Mirbek Akhmataliyevich Akhmataliyev (; ; born 7 February 1994 in Orozbekov) is a Kyrgyz footballer who plays for PDRM of the Malaysia Premier League, and the Kyrgyzstan national team.

Club career
Akhmataliyev signed for FC Dordoi Bishkek for the 2016 season after previously impressing with the club's youth sides and as a top scorer in the league for Dinamo Bishkek and Alga Bishkek. Following the season he competed with the club in 2017 AFC Cup and scored against Benfica de Macau in the qualifying round.

The following season he transferred to Tatvan Gençlerbirliği Spor of the Turkish Regional Amateur League. For the next season he moved to Kale Belediyespor of the same league.
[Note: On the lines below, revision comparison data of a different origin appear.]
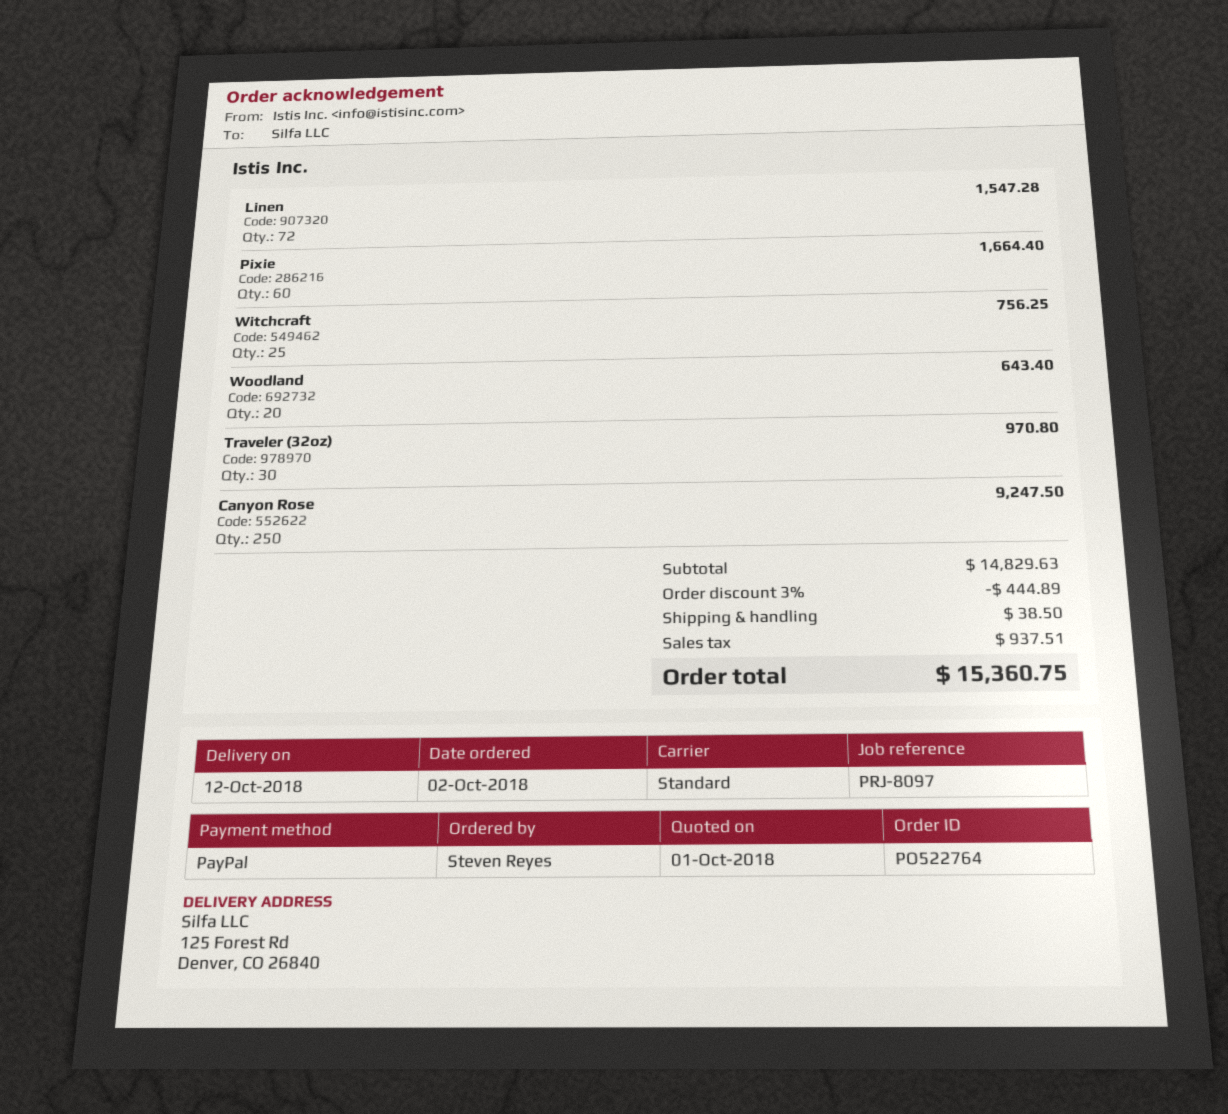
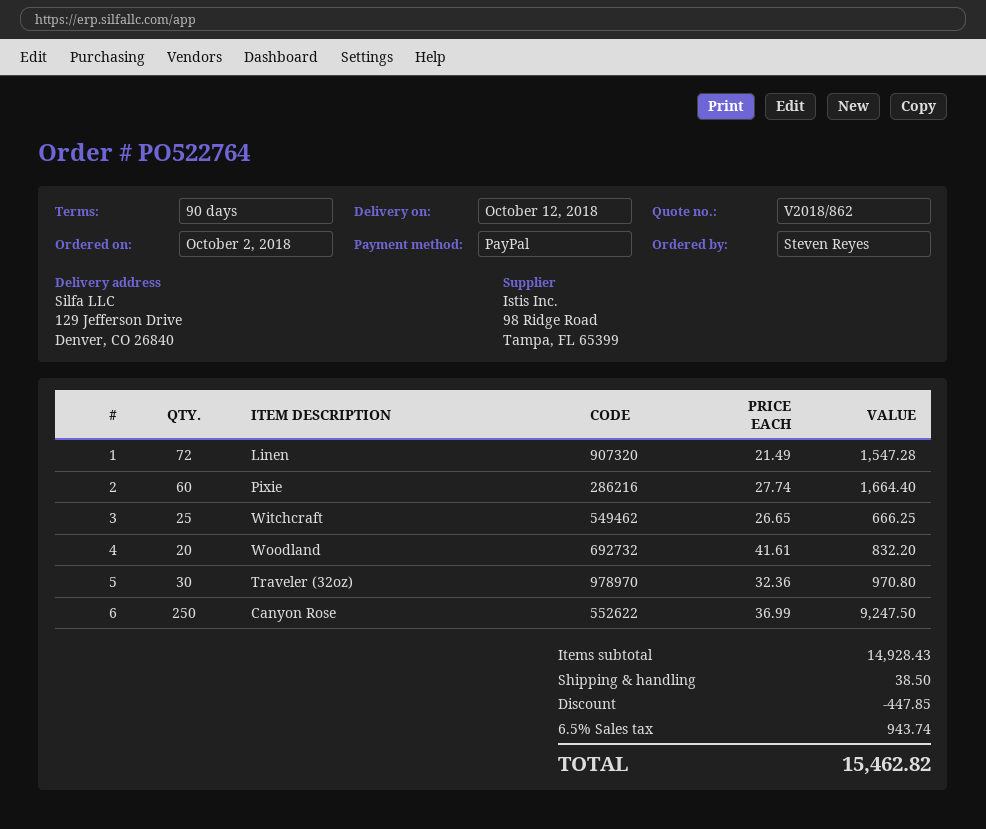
ship to: 125 Forest Rd, Denver, CO 26840 -> 129 Jefferson Drive, Denver, CO 26840
Witchcraft: 25 for 756.25 -> 25 for 666.25
Woodland: 20 for 643.40 -> 20 for 832.20
subtotal: 14829.63 -> 14928.43
discount: 444.89 -> 447.85
tax: 937.51 -> 943.74
total: 15360.75 -> 15462.82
He split the 2021 Kyrgyz Premier League season between Kaganat and Abdysh-Ata Kant. In total he scored nineteen goals in 28 matches to win the scoring title and helping Abdysh-Ata Kant finish second in the table. Following the season he signed for PDRM of the Malaysia Premier League. During pre-season, he score three goals in three matches including against Kedah Darul Aman, Sri Pahang, and Selegor 2. He became captain of the squad shortly after signing.

International career
Akhmataliyev made his senior international debut on 11 October 2016 in a friendly against Turkmenistan.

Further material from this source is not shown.